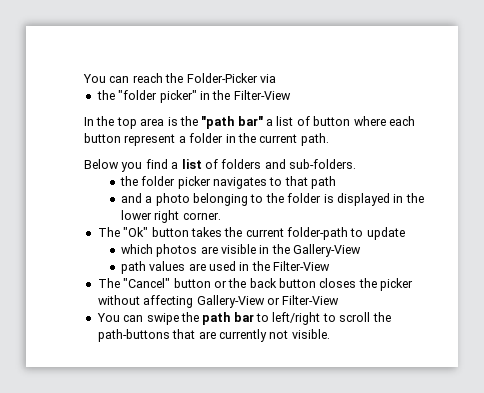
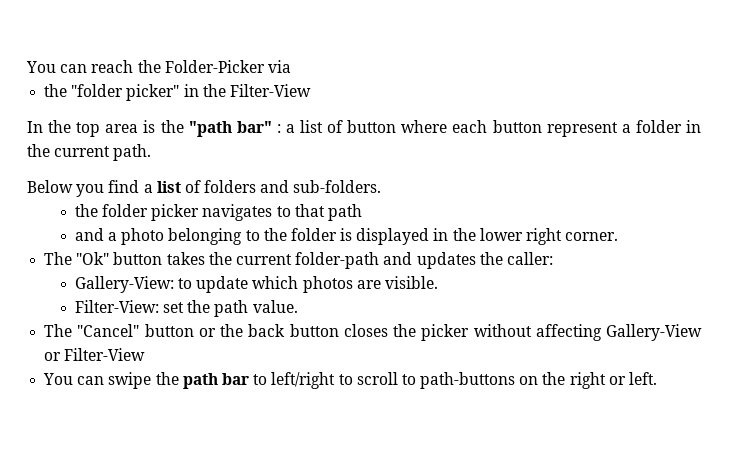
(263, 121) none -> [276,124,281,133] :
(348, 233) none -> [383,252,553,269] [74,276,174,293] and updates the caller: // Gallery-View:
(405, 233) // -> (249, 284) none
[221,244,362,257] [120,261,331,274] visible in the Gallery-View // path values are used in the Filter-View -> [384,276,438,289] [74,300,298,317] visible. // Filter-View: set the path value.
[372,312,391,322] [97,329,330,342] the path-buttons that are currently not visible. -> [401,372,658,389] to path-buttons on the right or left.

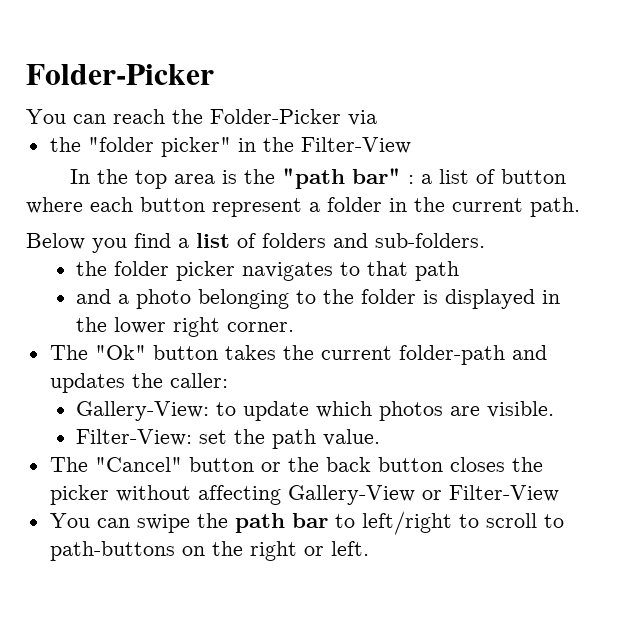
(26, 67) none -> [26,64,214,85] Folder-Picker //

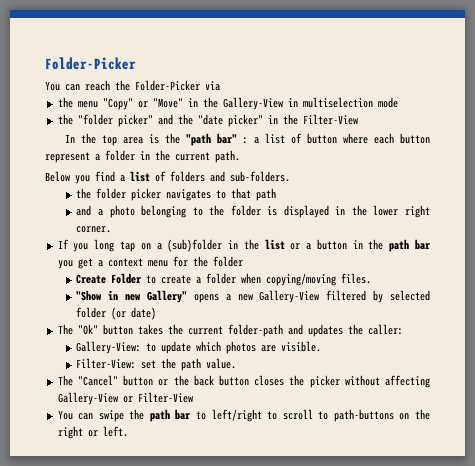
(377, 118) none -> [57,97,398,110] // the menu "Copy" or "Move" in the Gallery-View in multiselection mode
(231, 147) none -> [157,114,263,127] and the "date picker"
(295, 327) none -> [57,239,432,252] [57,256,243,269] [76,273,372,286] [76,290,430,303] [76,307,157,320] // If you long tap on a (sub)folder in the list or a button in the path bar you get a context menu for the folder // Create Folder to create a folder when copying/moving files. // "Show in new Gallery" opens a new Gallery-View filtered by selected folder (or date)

────────────────────────────────────────

Report each line of the data in which "visible" occurs.

» **TASK RESPONSE**:
[221,244,362,257] [120,261,331,274] visible in the Gallery-View // path values are used in the Filter-View -> [384,276,438,289] [74,300,298,317] visible. // Filter-View: set the path value.
[372,312,391,322] [97,329,330,342] the path-buttons that are currently not visible. -> [401,372,658,389] to path-buttons on the right or left.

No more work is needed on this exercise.